Prevention also involves collaboration with a wide range of other agencies, says Ms. Morrow: “We have working committees with Wikwemikong, and with UCCM, we have established protocols with the police and hospitals and a relationship with Manitoulin Family Resources and their programs for women who suffer violence. We service the same high-risk families and work on service plans for their safety.”
Recently, Indigenous and Northern Affairs Minister Carolyn Bennett announced that the new Liberal government is seeking nothing short of an “overhaul” of the country’s child welfare system. The new federal government has pledged to implement all of the Truth and Reconciliation Commission’s recommendations. This is good news for Kina Gbezhgomi, although it’s been much too long in coming and is tempered by a chronic lack of funding for prevention programs.

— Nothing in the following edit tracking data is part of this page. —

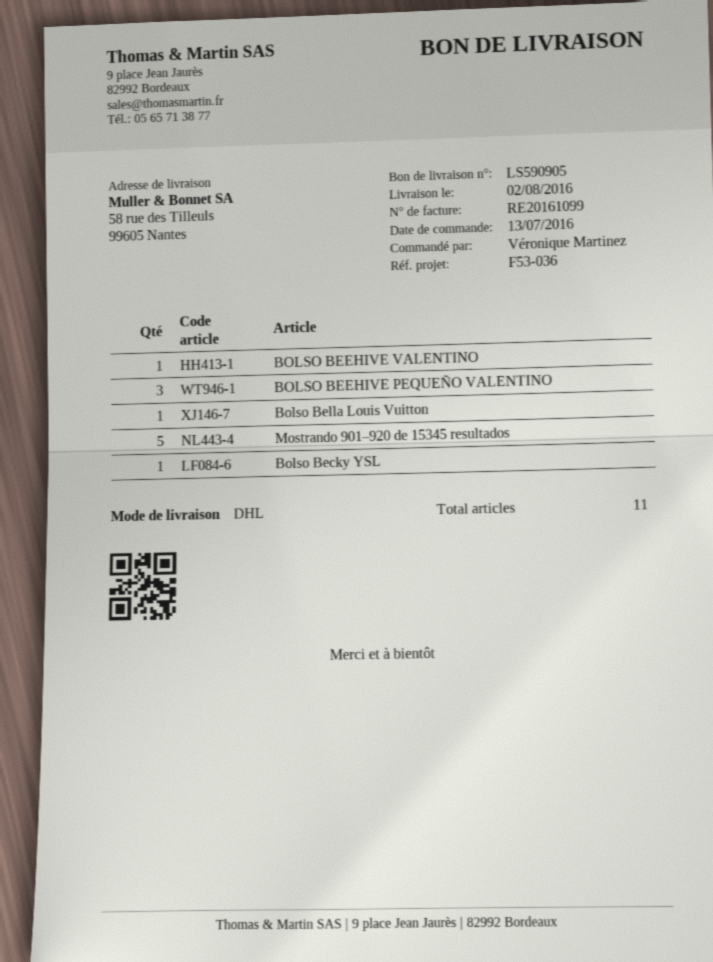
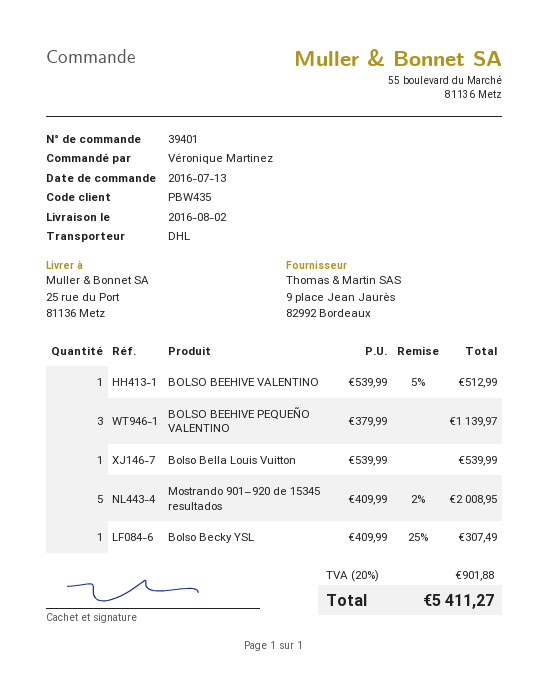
ship to: 58 rue des Tilleuls, 99605 Nantes -> 25 rue du Port, 81136 Metz

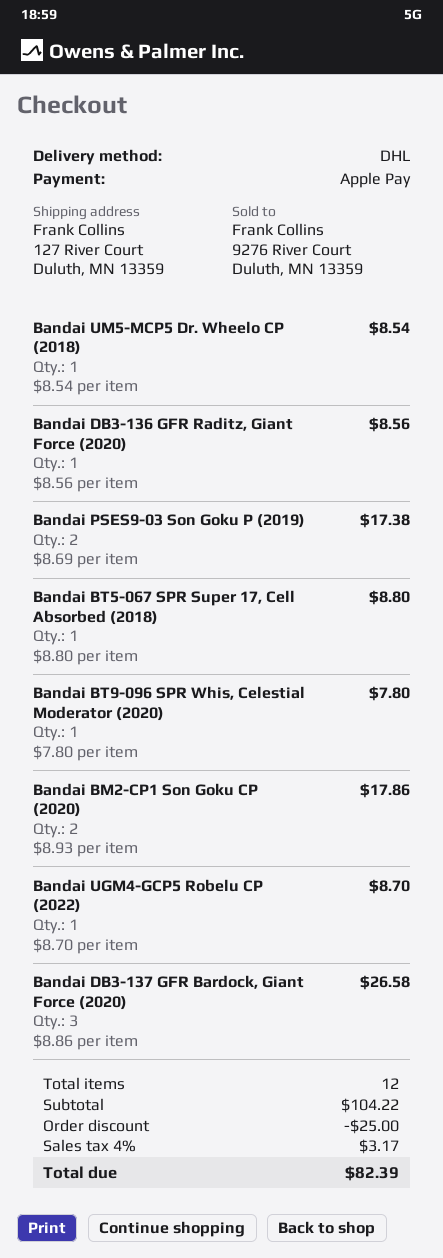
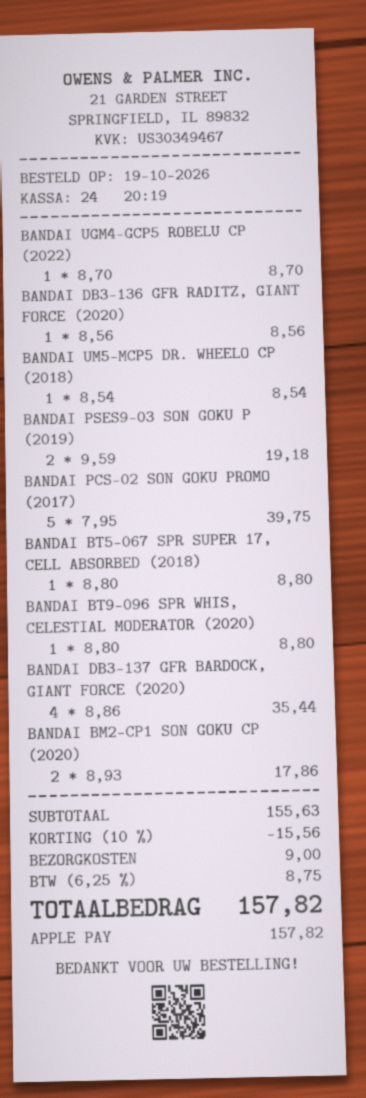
Bandai PSES9-03 Son Goku P (2019): 2 x 8.69 = 17.38 -> 2 x 9.59 = 19.18
Bandai BT9-096 SPR Whis, Celestial Moderator (2020): 1 x 7.80 = 7.80 -> 1 x 8.80 = 8.80
Bandai DB3-137 GFR Bardock, Giant Force (2020): 3 x 8.86 = 26.58 -> 4 x 8.86 = 35.44
BANDAI PCS-02 SON GOKU PROMO (2017): none -> 5 x 7.95 = 39.75
subtotal: 104.22 -> 155.63
discount: 25.00 -> 15.56
shipping: none -> 9.00
tax: 4% = 3.17 -> 6.25% = 8.75
total: 82.39 -> 157.82

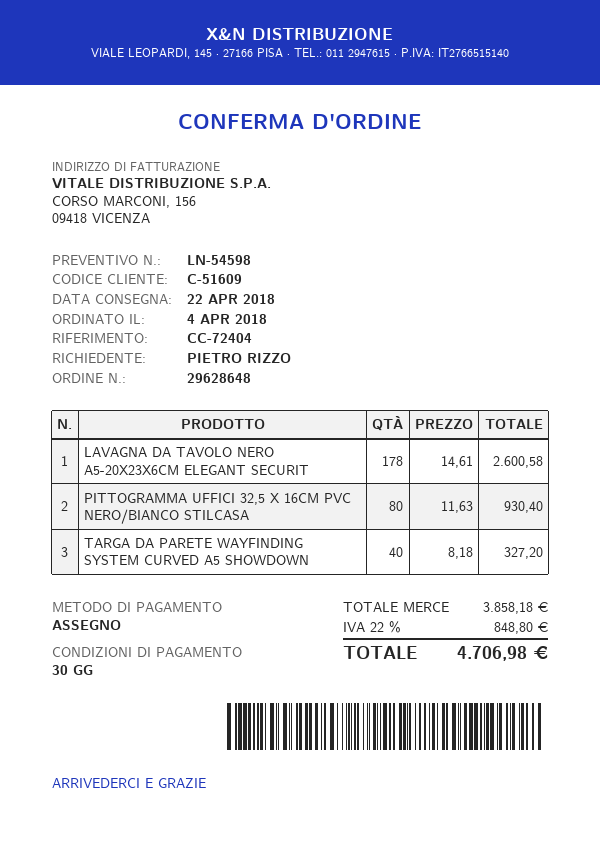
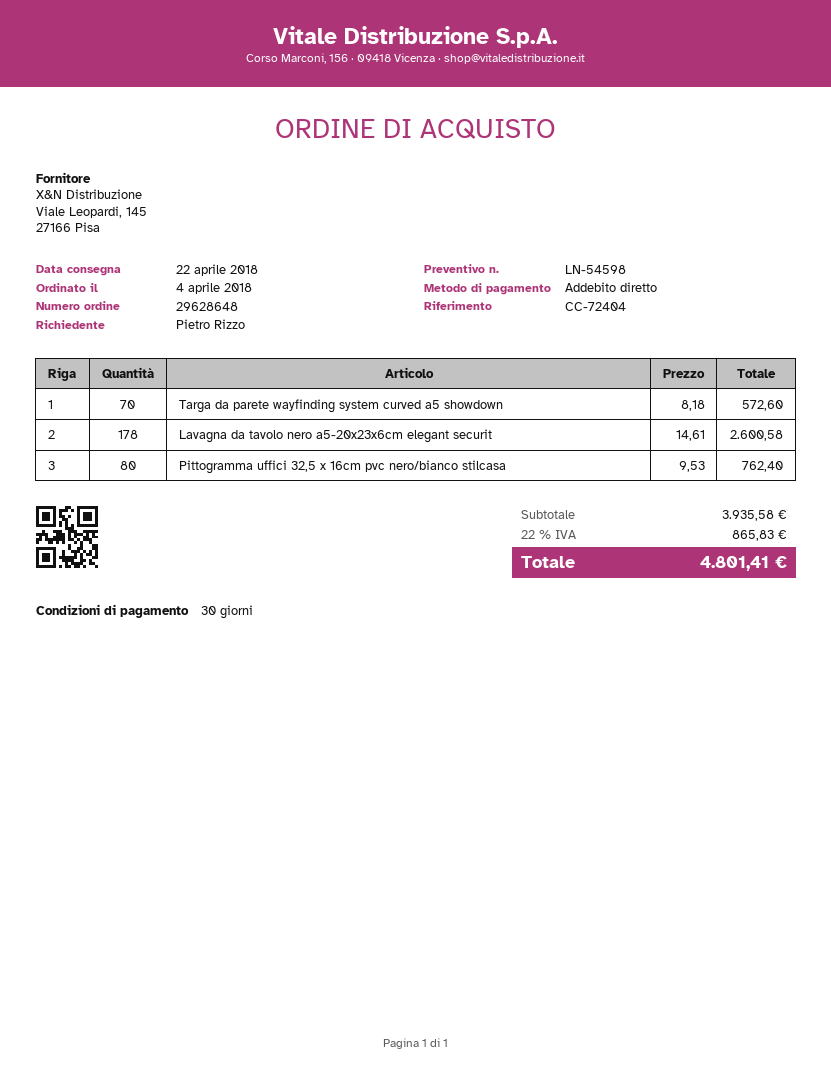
payment method: cheque -> direct debit
PITTOGRAMMA UFFICI 32,5 X 16CM PVC NERO/BIANCO STILCASA: 80 x 11.63 = 930.40 -> 80 x 9.53 = 762.40
TARGA DA PARETE WAYFINDING SYSTEM CURVED A5 SHOWDOWN: 40 x 8.18 = 327.20 -> 70 x 8.18 = 572.60
subtotal: 3858.18 -> 3935.58
tax: 22% = 848.80 -> 22% = 865.83
total: 4706.98 -> 4801.41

The KGCFS executive director explains, “First Nation child and family prevention programs are drastically underfunded. There has been no change to funding in many years and there is no funding formula within Ontario for such programming. Prevention programs provide opportunities to keep families together in a supportive, traditional way and to promote healing. These programs at the First Nation grassroots level should be the first line of defense in helping families resolve the generational trauma that families have endured and continue to suffer from the legacy left by the mass use of the residential school system.” The TRC’s report also acknowledges that, while “indigenous people now have ‘considerable’ control of child-welfare services,” funding is still woefully lacking for many aboriginal agencies.
Kina Gbezhgomi Child and Family Services celebrated its 20th anniversary in 2012, but their own overhaul of the child welfare system started well before then, with the vision of Indigenous leaders who presaged the work of the TRC and who began the arduous journey to respond to needs in their communities that would not wait another hundred years.